Voices from the 19th Century: The Iris beseeches Chopin ‘to return to truth and nature’



In celebration of the 200th anniversary of Frédéric Chopin‘s birth, it’s appropriate that we mark the year by looking into all aspects of the renowned composer’s life. Or perhaps at least one.

Today, no music critic would dare to write anything negative about Chopin’s compositions, preferring to take apart the performer and/or performance. It makes for a relatively easy target, yes, but unlike critics in Chopin’s time, his works are typically played out of context and must be judged one their own.

Yet, in Chopin’s day, he and his works were regularly criticized. One particularly venomous critique came from Ludwig Rellstab who, writing for the Iris in Berlin (August 2, 1833), felt that Chopin’s contemporary, Irish pianist John Field, was the more attractive composer. Rellstab found that Chopin had essentially lost his way and needed to regain his senses.

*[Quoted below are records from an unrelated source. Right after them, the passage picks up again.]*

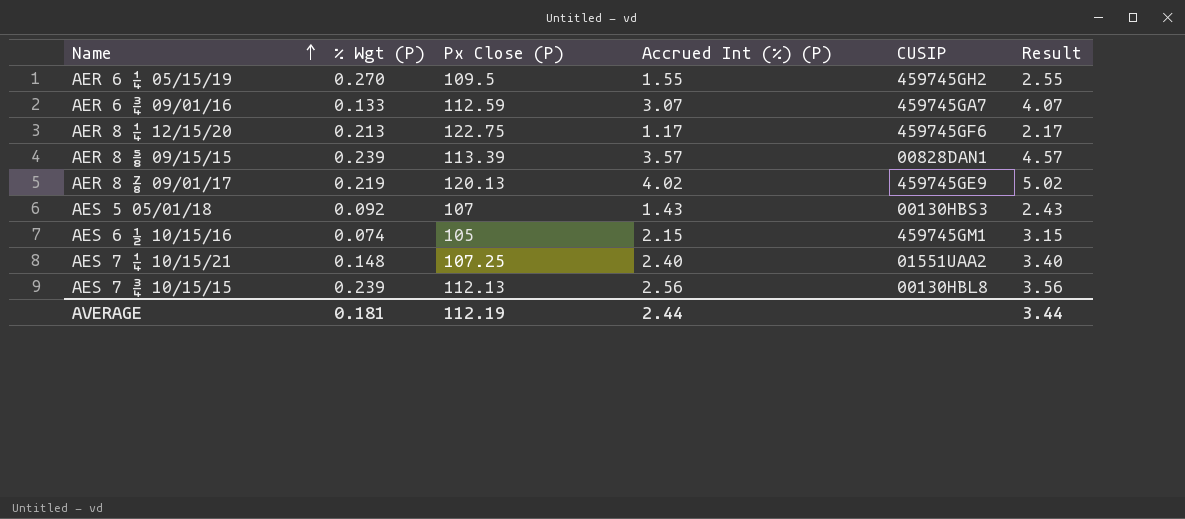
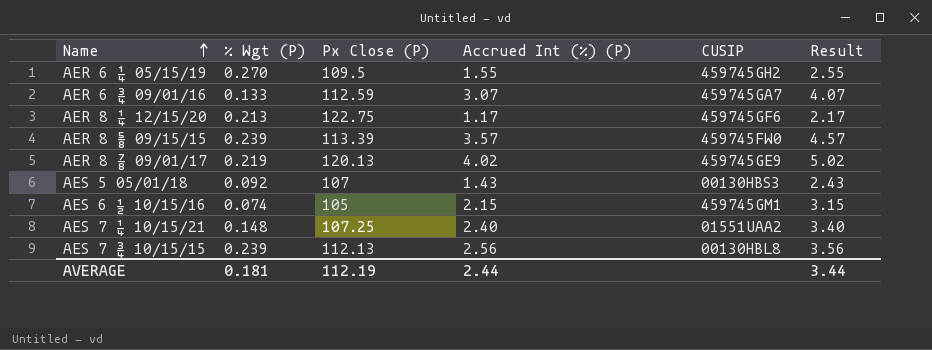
AER 8 ⅝ 09/15/15 | CUSIP: 00828DAN1 -> 459745FW0

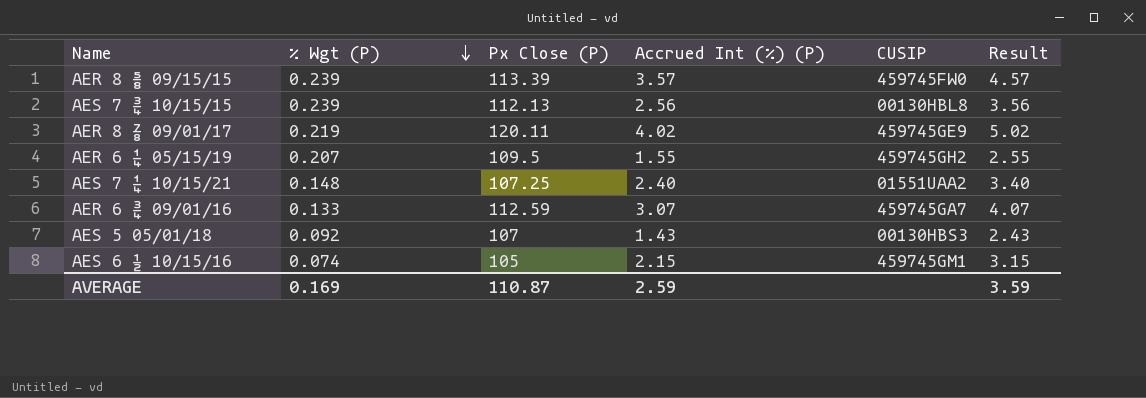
row order: Name ascending -> % Wgt (P) descending
row AER 8 ¼ 12/15/20: 0.213 | 122.75 | 1.17 | 459745GF6 | 2.17 -> none
AER 8 ⅞ 09/01/17 | Px Close (P): 120.13 -> 120.11
AER 6 ¼ 05/15/19 | % Wgt (P): 0.270 -> 0.207
AVERAGE | % Wgt (P): 0.181 -> 0.169
AVERAGE | Px Close (P): 112.19 -> 110.87
AVERAGE | Accrued Int (%) (P): 2.44 -> 2.59
AVERAGE | Result: 3.44 -> 3.59

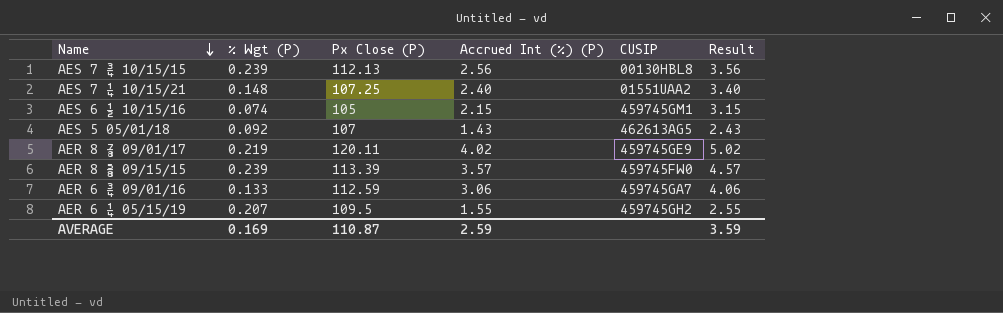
row order: % Wgt (P) descending -> Name descending
AES 5 05/01/18 | CUSIP: 00130HBS3 -> 462613AG5
AER 6 ¾ 09/01/16 | Accrued Int (%) (P): 3.07 -> 3.06
AER 6 ¾ 09/01/16 | Result: 4.07 -> 4.06

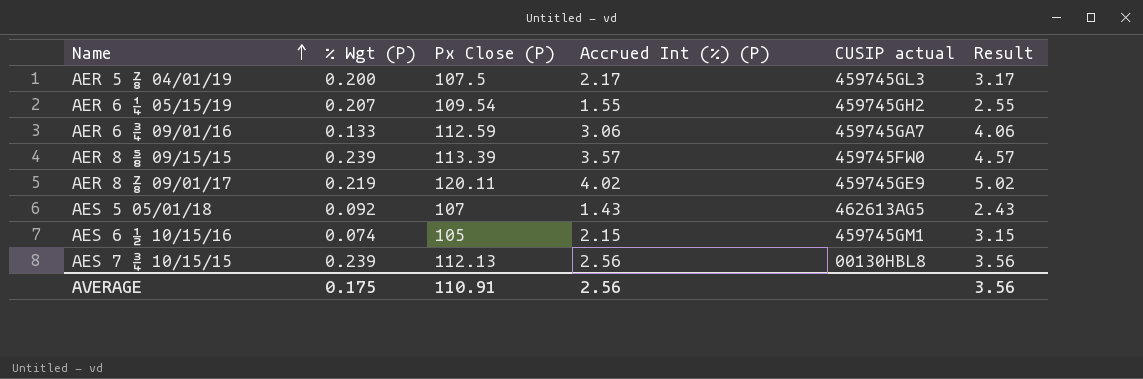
row order: Name descending -> Name ascending
column name: CUSIP -> CUSIP actual
row AES 7 ¼ 10/15/21: 0.148 | 107.25 | 2.40 | 01551UAA2 | 3.40 -> none
row AER 5 ⅞ 04/01/19: none -> 0.200 | 107.5 | 2.17 | 459745GL3 | 3.17
AER 6 ¼ 05/15/19 | Px Close (P): 109.5 -> 109.54
AVERAGE | % Wgt (P): 0.169 -> 0.175
AVERAGE | Px Close (P): 110.87 -> 110.91
AVERAGE | Accrued Int (%) (P): 2.59 -> 2.56
AVERAGE | Result: 3.59 -> 3.56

“Where Mr. Field smiles, Mr. Chopin makes a snickering grimace; where Field sighs, Mr. Chopin groans; Field shrugs the shoulders, Mr. Chopin arches his back like a cat; Field adds spice to his meal; Mr. Chopin throws in a handful of pepper. Furthermore, [in his three Nocturnes, op. 9] Chopin has again not failed to choose the remotest keys, B flat minor, B major, and, of course, E flat major. But in this latter key he also has such modulations that one feels himself in a labyrinth. If one were to hold Field’s charming romances before a crooked mirror, so that every finer expression is exaggerated, then one would get Chopin’s handiwork. We beseech Mr. Chopin who is really not without talent, to return to truth and nature.” (Translation: Nicolas Slonimsky)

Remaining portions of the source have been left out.